Action item. The first line of the entries below, the line containing "text: Operations ->", and every line between them should be repeated exactly, and nothing else.

** Material shown follows **

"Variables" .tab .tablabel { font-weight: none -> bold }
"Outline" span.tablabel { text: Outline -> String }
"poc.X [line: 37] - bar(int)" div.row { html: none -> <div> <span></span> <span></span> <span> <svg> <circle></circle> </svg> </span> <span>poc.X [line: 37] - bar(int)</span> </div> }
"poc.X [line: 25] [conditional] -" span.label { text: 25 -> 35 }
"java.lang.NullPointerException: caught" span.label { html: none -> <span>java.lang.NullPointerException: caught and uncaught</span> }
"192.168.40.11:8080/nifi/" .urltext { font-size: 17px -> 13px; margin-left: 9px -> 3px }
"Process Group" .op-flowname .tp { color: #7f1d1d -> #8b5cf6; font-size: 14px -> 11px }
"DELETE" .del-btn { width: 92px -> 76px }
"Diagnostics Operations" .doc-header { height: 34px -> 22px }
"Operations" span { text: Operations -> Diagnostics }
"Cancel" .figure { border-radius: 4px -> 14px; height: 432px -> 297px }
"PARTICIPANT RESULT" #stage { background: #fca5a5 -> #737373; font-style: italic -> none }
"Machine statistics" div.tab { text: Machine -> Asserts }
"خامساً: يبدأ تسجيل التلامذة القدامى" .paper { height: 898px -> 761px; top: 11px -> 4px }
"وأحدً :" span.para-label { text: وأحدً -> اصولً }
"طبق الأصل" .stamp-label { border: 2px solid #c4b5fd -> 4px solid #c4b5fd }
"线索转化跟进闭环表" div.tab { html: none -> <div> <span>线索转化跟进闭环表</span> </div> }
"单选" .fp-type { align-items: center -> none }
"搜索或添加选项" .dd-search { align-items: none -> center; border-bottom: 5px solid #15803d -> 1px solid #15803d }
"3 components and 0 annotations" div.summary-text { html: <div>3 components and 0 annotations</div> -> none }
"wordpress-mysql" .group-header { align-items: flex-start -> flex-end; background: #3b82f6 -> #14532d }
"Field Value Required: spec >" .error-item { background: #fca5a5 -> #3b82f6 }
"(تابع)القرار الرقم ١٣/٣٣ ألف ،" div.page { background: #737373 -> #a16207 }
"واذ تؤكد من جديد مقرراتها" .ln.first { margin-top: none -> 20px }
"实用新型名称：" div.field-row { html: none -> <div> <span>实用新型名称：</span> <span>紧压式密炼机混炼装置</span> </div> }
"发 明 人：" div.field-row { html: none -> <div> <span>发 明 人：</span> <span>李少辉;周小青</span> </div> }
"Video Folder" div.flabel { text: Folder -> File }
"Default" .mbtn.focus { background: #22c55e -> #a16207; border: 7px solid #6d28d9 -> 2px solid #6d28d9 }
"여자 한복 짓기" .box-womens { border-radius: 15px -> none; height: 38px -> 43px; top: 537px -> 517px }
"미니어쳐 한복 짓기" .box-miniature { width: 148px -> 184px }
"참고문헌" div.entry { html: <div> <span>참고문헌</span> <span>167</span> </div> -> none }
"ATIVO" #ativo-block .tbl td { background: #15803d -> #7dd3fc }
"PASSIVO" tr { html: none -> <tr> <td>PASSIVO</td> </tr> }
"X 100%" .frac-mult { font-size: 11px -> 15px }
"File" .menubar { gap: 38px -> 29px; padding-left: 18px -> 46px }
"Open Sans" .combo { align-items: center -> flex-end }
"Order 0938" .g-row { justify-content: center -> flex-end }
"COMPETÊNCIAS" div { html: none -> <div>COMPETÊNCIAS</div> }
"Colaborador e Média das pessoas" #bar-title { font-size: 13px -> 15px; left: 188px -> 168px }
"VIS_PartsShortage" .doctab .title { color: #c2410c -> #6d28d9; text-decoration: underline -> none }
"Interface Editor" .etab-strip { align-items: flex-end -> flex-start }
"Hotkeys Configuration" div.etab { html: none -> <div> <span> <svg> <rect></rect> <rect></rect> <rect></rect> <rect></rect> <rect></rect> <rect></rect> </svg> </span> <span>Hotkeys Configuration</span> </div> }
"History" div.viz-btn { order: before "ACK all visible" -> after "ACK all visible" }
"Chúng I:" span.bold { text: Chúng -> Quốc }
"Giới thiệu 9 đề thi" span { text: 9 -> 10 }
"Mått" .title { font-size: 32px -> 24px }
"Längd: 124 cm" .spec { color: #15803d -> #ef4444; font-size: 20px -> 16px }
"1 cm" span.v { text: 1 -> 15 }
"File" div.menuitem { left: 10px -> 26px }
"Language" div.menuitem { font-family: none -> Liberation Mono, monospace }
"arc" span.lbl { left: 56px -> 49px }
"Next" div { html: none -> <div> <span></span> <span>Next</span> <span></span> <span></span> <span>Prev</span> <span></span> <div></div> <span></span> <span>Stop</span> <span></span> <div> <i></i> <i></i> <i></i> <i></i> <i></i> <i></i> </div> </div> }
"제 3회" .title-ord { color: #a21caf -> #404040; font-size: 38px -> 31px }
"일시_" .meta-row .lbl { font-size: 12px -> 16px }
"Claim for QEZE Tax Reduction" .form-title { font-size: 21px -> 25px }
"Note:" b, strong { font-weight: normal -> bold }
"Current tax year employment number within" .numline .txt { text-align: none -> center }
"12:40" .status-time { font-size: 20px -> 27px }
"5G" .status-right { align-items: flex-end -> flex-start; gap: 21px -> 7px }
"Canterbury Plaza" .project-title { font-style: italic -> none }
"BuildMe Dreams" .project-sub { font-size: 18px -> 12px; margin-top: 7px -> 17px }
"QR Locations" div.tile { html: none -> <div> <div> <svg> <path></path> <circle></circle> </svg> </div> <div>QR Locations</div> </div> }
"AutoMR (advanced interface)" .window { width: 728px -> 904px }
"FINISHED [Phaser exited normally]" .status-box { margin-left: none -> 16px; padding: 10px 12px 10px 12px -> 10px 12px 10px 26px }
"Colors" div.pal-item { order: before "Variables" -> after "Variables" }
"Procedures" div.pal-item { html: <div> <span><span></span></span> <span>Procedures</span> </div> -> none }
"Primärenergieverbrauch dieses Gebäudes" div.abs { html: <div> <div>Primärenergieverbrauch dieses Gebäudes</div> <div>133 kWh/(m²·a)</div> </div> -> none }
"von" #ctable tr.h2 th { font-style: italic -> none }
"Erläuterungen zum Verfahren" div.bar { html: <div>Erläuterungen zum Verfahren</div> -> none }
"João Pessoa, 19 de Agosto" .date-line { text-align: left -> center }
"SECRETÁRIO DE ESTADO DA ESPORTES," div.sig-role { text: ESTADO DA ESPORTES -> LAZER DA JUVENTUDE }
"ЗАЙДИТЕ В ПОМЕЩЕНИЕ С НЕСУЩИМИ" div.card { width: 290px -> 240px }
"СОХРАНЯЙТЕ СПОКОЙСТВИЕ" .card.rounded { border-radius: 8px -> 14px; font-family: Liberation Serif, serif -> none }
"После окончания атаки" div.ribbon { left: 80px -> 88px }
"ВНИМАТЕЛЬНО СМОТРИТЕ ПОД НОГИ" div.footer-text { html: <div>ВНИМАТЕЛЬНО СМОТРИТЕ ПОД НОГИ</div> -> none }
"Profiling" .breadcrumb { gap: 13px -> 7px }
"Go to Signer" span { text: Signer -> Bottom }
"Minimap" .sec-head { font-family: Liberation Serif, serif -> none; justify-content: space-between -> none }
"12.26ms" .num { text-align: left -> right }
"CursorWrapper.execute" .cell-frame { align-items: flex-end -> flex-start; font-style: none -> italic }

** End of Material shown **

Task response.
"Variables" .tab .tablabel { font-weight: none -> bold }
"Outline" span.tablabel { text: Outline -> String }
"poc.X [line: 37] - bar(int)" div.row { html: none -> <div> <span></span> <span></span> <span> <svg> <circle></circle> </svg> </span> <span>poc.X [line: 37] - bar(int)</span> </div> }
"poc.X [line: 25] [conditional] -" span.label { text: 25 -> 35 }
"java.lang.NullPointerException: caught" span.label { html: none -> <span>java.lang.NullPointerException: caught and uncaught</span> }
"192.168.40.11:8080/nifi/" .urltext { font-size: 17px -> 13px; margin-left: 9px -> 3px }
"Process Group" .op-flowname .tp { color: #7f1d1d -> #8b5cf6; font-size: 14px -> 11px }
"DELETE" .del-btn { width: 92px -> 76px }
"Diagnostics Operations" .doc-header { height: 34px -> 22px }
"Operations" span { text: Operations -> Diagnostics }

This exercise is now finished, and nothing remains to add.